**Task details:**
From the line containing "subtotal: 754.74 -> 740.89" to the last line of the records, please reproduce every line exactly and nothing more.

========================================================================

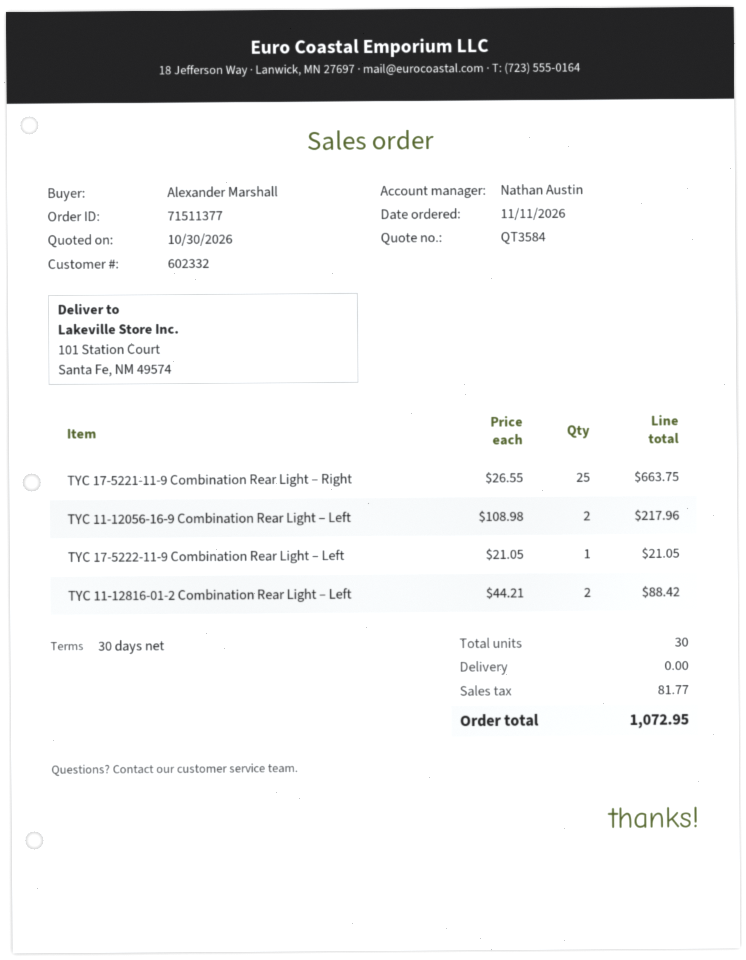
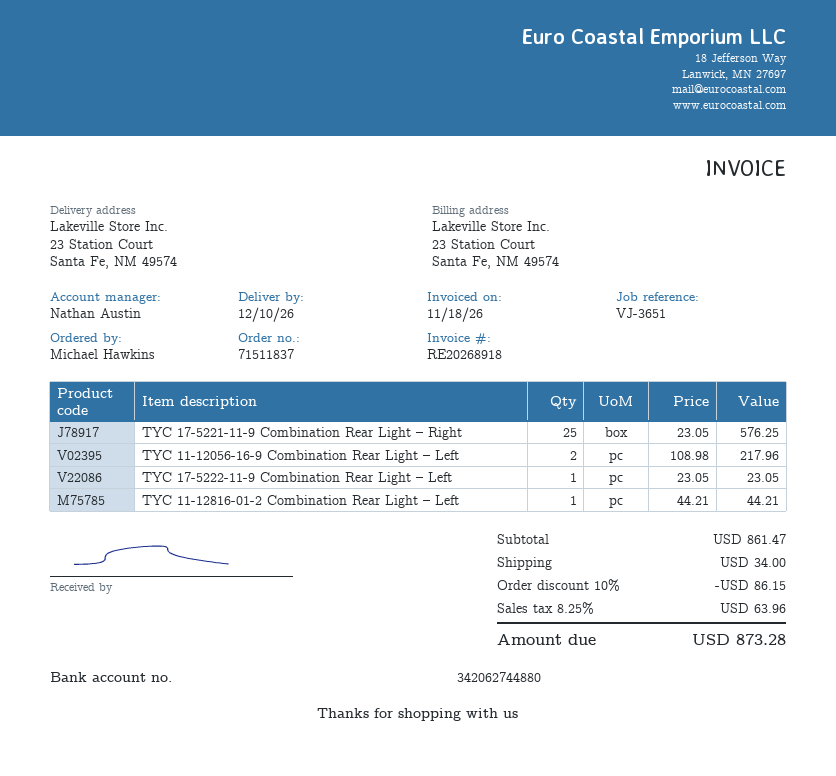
order number: 71511377 -> 71511837
ordered by: Alexander Marshall -> Michael Hawkins
ship to: 101 Station Court, Santa Fe, NM 49574 -> 23 Station Court, Santa Fe, NM 49574
TYC 17-5221-11-9 Combination Rear Light – Right: 25 x 26.55 = 663.75 -> 25 x 23.05 = 576.25
TYC 17-5222-11-9 Combination Rear Light – Left: 1 x 21.05 = 21.05 -> 1 x 23.05 = 23.05
TYC 11-12816-01-2 Combination Rear Light – Left: 2 x 44.21 = 88.42 -> 1 x 44.21 = 44.21
discount: none -> 10% = 86.15
shipping: 0.00 -> 34.00
tax: 81.77 -> 63.96
total: 1072.95 -> 873.28

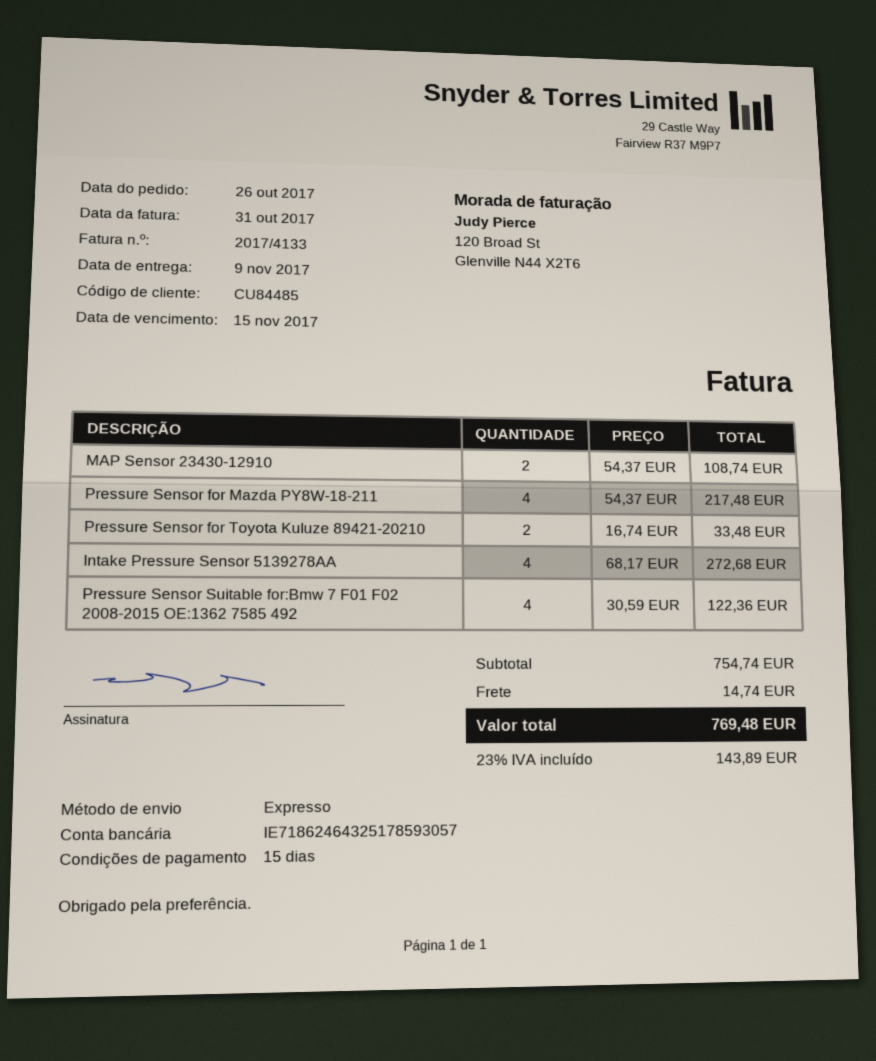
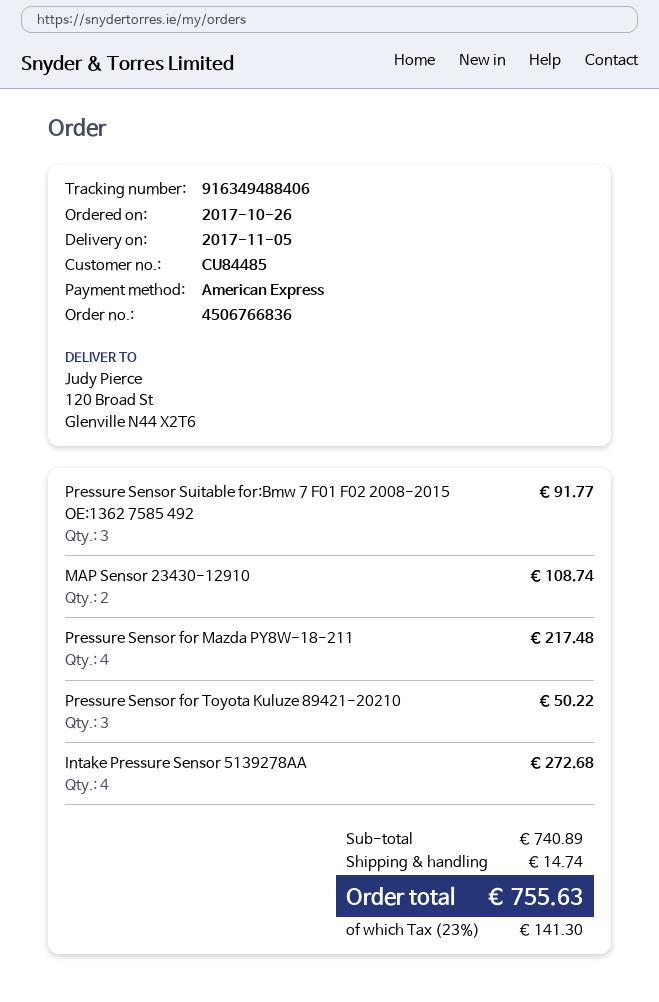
delivery date: 2017-11-09 -> 2017-11-05
Pressure Sensor for Toyota Kuluze 89421-20210: 2 for 33.48 -> 3 for 50.22
Pressure Sensor Suitable for:Bmw 7 F01 F02 2008-2015 OE:1362 7585 492: 4 for 122.36 -> 3 for 91.77
subtotal: 754.74 -> 740.89
tax: 23% = 143.89 -> 23% = 141.30
total: 769.48 -> 755.63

========================================================================

**Finished task:**
subtotal: 754.74 -> 740.89
tax: 23% = 143.89 -> 23% = 141.30
total: 769.48 -> 755.63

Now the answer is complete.